=== WHAT TO PRODUCE ===
Set out exactly, line by line, the stretch of data below that begins at the line containing "120 kHz SCS in FR2-2" and ends at the line containing "480 kHz SCS in FR2-2", with both ends kept.

=== PROVIDED ENTRIES ===
____________
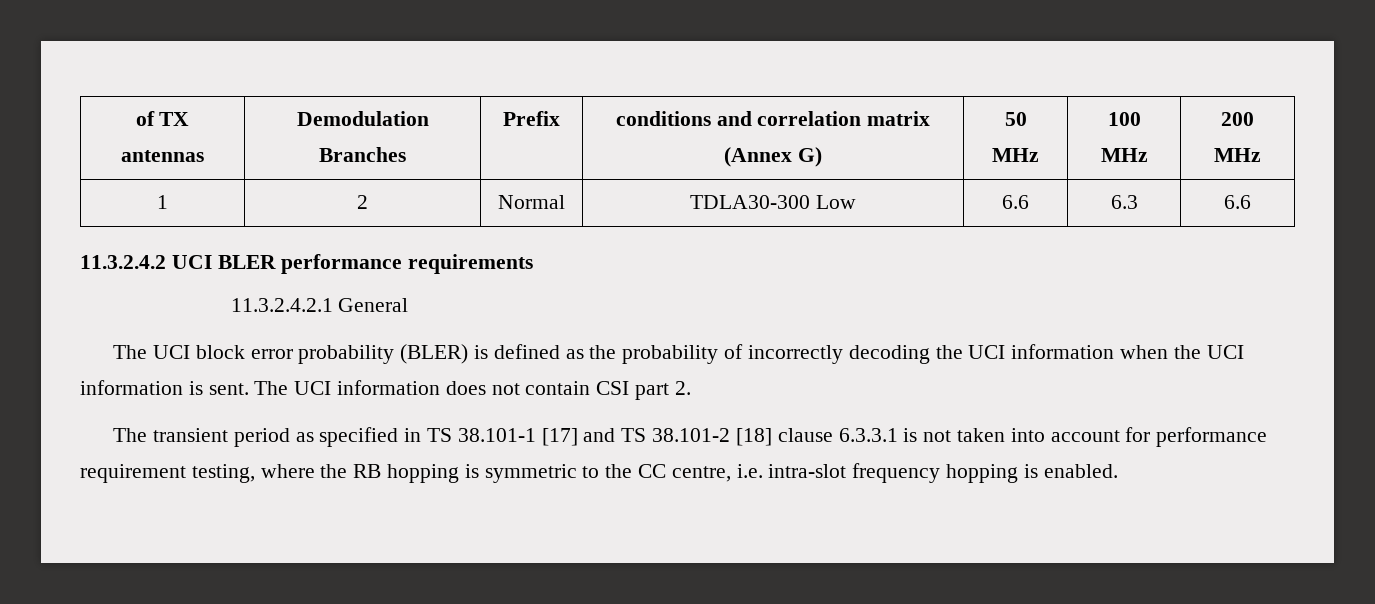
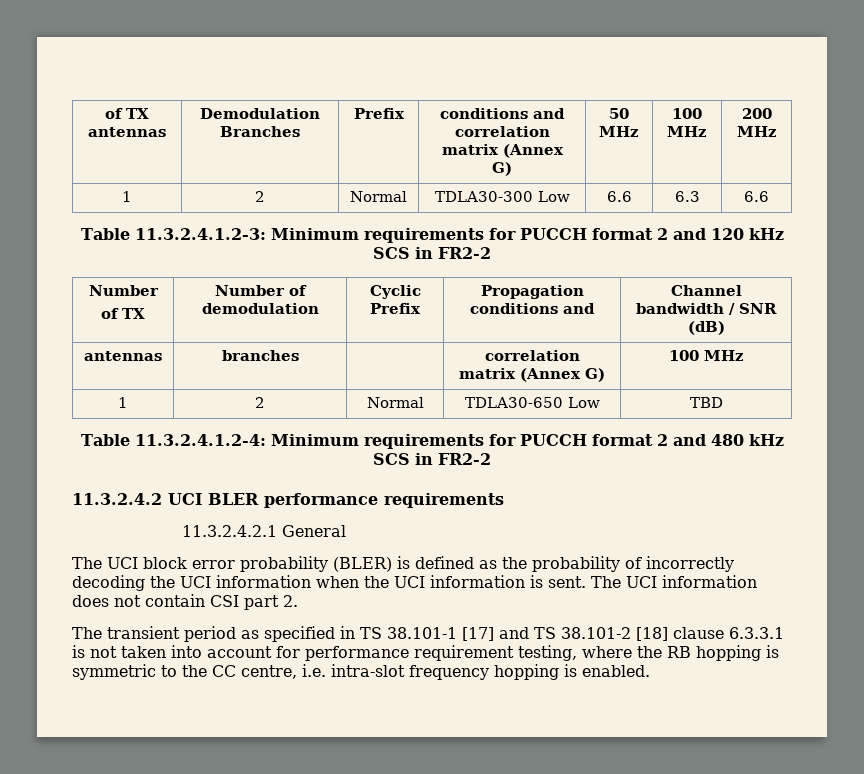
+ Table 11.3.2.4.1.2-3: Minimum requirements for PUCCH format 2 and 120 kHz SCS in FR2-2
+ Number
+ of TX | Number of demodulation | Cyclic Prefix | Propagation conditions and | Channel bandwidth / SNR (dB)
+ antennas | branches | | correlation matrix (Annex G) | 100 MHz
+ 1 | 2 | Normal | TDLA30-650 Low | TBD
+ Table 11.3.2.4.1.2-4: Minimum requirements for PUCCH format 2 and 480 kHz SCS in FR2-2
____________
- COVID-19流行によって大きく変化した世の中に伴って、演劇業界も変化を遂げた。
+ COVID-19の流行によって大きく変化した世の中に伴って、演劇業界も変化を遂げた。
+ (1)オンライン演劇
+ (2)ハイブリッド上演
____________
=== OUTPUT BELOW ===
+ Table 11.3.2.4.1.2-3: Minimum requirements for PUCCH format 2 and 120 kHz SCS in FR2-2
+ Number
+ of TX | Number of demodulation | Cyclic Prefix | Propagation conditions and | Channel bandwidth / SNR (dB)
+ antennas | branches | | correlation matrix (Annex G) | 100 MHz
+ 1 | 2 | Normal | TDLA30-650 Low | TBD
+ Table 11.3.2.4.1.2-4: Minimum requirements for PUCCH format 2 and 480 kHz SCS in FR2-2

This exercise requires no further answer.